YOUR OBJECTIVE
Scan the records for the word "pensaient". Copy each line that includes it.

START EXERCISE DATA

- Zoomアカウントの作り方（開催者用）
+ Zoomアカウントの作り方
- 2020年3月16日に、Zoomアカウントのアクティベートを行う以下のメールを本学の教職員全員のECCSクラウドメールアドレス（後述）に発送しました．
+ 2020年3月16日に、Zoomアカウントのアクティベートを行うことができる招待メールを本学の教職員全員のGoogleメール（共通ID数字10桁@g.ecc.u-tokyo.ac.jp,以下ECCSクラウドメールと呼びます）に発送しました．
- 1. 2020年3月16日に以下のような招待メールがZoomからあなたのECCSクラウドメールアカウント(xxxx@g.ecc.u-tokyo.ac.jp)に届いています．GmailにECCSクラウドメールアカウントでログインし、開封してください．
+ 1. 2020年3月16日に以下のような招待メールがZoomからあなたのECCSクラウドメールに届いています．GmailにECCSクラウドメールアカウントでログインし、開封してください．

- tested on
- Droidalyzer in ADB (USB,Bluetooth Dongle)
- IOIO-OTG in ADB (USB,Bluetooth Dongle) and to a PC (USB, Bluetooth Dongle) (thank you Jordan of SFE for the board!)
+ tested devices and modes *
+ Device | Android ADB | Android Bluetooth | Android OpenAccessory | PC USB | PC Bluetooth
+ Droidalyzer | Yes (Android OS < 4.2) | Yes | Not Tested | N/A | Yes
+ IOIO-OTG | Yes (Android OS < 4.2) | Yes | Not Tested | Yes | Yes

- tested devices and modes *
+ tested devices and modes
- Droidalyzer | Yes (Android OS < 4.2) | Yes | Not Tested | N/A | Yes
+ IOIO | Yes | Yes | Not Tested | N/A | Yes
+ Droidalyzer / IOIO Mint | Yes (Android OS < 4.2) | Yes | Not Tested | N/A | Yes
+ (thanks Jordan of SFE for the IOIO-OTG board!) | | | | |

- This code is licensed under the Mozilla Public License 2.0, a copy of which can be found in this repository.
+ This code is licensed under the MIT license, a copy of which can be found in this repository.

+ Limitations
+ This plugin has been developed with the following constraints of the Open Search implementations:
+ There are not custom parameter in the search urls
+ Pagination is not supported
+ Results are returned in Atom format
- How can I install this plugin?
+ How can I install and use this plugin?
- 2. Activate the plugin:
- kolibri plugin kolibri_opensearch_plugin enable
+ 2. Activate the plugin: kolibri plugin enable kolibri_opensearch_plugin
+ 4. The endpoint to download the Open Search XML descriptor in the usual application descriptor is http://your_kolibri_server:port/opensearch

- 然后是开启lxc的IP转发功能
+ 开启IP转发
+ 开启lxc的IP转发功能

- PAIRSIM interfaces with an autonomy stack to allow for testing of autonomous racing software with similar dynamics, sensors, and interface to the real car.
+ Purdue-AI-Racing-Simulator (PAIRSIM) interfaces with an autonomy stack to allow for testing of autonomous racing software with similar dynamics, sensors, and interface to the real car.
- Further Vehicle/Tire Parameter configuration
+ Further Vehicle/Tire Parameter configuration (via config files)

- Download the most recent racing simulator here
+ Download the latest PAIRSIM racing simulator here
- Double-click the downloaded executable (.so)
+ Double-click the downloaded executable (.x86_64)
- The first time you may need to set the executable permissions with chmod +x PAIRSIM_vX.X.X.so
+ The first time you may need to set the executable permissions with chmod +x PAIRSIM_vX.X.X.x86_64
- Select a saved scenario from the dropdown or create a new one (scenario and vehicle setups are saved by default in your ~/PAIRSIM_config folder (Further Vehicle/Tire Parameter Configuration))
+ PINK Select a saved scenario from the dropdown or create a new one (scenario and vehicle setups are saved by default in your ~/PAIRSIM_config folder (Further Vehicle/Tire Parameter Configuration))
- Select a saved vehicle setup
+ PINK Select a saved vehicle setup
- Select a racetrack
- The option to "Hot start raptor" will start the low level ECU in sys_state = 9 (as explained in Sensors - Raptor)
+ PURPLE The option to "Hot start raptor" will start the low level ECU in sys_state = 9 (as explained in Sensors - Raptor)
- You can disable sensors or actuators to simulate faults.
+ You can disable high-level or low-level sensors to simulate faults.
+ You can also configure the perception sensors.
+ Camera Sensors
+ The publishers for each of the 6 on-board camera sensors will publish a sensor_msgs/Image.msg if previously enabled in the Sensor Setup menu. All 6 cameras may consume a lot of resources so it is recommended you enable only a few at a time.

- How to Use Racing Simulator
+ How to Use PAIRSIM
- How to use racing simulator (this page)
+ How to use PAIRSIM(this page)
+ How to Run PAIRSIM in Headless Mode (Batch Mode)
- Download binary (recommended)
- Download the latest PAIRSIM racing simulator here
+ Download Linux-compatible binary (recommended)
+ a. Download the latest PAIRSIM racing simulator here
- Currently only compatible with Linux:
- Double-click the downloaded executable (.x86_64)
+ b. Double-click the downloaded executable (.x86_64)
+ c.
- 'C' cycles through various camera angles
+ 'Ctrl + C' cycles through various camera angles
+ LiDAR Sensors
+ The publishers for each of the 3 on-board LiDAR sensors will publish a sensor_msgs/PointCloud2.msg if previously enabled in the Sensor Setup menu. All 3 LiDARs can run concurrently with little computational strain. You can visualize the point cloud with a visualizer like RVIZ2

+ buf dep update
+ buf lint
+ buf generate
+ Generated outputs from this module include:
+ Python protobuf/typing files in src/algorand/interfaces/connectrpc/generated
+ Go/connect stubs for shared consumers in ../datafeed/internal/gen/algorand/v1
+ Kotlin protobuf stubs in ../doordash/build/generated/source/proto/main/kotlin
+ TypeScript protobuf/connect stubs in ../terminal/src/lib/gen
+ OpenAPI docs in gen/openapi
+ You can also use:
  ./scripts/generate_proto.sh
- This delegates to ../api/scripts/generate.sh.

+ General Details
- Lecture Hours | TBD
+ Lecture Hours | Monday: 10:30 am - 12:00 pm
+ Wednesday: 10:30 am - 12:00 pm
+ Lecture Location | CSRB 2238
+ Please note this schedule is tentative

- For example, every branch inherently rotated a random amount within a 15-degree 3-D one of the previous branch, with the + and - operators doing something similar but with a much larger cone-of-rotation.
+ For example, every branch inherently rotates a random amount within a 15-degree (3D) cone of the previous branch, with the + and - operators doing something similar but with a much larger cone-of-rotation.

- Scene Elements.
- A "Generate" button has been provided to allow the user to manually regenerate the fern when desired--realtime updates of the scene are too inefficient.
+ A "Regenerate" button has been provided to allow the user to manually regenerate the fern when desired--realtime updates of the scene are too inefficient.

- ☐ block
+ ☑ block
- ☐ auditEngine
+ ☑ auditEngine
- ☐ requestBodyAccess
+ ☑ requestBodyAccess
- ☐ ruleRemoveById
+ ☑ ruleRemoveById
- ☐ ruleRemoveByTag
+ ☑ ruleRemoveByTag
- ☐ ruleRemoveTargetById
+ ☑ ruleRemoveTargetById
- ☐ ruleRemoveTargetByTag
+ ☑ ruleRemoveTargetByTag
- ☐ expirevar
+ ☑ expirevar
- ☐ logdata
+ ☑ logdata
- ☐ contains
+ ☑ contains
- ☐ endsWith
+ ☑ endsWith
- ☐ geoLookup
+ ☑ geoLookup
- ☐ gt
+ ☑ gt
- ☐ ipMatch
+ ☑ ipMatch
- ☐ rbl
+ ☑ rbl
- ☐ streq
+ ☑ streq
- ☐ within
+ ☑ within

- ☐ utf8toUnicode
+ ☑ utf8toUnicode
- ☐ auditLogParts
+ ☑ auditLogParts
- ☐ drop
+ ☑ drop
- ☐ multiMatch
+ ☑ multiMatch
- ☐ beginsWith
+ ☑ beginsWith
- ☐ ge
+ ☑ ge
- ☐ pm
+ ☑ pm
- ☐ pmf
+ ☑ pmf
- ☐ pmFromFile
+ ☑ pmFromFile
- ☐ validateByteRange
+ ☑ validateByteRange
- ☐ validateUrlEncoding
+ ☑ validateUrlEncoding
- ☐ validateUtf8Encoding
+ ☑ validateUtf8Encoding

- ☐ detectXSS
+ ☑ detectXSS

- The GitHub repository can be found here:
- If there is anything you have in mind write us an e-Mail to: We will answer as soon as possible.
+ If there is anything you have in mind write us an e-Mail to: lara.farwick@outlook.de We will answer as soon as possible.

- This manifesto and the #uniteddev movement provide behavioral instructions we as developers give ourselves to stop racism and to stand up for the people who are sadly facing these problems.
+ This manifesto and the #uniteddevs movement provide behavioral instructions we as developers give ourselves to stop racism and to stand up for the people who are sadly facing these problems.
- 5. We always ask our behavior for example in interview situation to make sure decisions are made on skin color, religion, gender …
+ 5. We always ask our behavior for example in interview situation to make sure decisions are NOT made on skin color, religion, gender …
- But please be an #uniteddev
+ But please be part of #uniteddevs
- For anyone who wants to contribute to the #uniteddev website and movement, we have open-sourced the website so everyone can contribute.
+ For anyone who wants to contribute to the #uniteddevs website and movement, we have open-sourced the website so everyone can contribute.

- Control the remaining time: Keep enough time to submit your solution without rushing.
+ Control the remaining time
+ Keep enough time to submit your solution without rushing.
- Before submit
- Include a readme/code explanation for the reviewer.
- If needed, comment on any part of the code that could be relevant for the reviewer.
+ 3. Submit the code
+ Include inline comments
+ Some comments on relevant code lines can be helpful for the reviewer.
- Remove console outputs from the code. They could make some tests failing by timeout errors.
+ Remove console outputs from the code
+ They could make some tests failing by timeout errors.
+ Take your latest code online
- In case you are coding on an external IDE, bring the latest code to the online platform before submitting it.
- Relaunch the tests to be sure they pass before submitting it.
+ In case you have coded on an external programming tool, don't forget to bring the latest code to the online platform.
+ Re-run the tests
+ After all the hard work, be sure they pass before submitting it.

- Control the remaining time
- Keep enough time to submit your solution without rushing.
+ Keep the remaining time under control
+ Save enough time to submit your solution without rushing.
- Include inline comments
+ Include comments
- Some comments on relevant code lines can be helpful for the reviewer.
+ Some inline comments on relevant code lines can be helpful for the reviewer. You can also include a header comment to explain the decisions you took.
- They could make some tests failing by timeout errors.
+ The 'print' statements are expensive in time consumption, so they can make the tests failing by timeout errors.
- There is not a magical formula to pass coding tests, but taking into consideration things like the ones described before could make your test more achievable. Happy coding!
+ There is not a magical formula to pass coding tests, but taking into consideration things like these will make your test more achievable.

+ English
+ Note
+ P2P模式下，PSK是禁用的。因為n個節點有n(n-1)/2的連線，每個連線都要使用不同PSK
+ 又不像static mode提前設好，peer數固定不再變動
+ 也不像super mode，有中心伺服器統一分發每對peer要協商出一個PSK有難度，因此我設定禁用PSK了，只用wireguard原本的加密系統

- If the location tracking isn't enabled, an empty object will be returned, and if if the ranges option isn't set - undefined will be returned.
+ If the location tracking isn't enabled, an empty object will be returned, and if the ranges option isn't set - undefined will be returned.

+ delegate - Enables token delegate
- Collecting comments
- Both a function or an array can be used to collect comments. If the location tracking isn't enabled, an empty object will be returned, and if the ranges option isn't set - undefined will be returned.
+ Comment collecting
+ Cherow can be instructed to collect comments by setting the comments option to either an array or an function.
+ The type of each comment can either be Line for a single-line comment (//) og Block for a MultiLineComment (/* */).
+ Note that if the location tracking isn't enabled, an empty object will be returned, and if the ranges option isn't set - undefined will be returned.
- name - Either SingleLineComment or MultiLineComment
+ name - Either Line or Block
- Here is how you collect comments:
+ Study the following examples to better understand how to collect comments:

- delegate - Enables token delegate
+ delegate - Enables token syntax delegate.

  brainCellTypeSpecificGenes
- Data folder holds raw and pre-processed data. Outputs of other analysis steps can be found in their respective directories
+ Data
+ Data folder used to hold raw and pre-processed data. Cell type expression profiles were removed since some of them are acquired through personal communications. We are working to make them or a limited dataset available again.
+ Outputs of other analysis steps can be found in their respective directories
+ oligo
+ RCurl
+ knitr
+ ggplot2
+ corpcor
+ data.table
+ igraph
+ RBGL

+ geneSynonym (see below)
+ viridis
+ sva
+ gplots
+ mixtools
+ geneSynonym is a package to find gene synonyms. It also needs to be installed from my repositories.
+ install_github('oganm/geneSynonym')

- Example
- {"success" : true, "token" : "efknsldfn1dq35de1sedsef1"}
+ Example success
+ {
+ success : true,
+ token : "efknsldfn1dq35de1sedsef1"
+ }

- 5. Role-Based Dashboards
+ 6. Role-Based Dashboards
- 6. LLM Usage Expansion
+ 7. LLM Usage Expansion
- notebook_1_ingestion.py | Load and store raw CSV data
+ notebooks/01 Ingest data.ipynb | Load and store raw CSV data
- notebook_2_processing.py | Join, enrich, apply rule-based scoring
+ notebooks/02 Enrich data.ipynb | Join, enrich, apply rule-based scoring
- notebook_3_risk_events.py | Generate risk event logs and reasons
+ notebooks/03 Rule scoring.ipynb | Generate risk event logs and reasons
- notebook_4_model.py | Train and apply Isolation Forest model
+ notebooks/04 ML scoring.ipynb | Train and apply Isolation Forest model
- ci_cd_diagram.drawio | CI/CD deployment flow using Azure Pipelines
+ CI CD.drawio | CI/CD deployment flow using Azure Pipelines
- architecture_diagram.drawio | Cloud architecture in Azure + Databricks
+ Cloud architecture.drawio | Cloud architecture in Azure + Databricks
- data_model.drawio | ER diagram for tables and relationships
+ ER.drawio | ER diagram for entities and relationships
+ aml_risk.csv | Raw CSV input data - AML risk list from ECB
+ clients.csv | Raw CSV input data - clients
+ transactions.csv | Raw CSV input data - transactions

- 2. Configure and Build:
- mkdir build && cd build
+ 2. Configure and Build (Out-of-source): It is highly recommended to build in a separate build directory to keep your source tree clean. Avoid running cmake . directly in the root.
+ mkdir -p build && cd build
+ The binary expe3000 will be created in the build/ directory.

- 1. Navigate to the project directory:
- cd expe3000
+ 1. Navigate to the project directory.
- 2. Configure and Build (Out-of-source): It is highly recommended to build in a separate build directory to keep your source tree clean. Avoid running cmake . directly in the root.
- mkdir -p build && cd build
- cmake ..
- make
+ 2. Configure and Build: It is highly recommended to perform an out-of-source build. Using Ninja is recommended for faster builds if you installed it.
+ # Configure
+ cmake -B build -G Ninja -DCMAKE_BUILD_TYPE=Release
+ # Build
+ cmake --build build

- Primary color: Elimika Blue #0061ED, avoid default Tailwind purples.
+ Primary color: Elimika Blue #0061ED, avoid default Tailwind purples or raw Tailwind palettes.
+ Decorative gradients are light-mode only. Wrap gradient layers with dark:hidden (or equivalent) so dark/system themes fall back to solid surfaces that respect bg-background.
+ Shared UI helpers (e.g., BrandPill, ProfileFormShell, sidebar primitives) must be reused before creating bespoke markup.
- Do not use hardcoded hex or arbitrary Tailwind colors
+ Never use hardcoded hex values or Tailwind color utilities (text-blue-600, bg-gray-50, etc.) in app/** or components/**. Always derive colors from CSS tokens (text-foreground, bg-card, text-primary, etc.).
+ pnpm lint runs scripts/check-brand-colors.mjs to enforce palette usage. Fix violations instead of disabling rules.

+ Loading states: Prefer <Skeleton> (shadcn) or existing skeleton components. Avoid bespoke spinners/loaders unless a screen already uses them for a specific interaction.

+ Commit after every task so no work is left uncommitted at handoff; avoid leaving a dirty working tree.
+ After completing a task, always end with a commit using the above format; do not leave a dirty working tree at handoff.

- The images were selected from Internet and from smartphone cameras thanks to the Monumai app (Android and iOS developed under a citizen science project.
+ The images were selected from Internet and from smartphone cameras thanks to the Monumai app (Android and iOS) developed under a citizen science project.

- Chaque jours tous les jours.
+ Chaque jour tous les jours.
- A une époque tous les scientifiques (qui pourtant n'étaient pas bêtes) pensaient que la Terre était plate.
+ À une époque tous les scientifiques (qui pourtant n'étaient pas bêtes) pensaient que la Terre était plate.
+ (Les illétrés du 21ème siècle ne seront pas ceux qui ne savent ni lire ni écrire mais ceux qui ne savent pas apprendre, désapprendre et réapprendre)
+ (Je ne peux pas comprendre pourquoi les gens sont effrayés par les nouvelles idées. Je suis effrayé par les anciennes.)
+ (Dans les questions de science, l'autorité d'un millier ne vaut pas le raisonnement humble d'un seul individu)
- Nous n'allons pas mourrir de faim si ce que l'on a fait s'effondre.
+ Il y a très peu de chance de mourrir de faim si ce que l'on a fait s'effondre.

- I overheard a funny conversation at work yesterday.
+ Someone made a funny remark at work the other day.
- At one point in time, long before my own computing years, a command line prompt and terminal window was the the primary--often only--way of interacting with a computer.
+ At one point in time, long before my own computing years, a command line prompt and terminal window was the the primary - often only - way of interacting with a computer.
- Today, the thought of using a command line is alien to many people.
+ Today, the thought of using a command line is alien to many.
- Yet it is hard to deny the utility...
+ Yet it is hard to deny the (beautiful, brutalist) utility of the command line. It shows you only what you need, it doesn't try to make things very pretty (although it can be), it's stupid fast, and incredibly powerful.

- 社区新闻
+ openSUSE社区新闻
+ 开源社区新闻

END EXERCISE DATA

SOLUTION TO THIS EXERCISE
- A une époque tous les scientifiques (qui pourtant n'étaient pas bêtes) pensaient que la Terre était plate.
+ À une époque tous les scientifiques (qui pourtant n'étaient pas bêtes) pensaient que la Terre était plate.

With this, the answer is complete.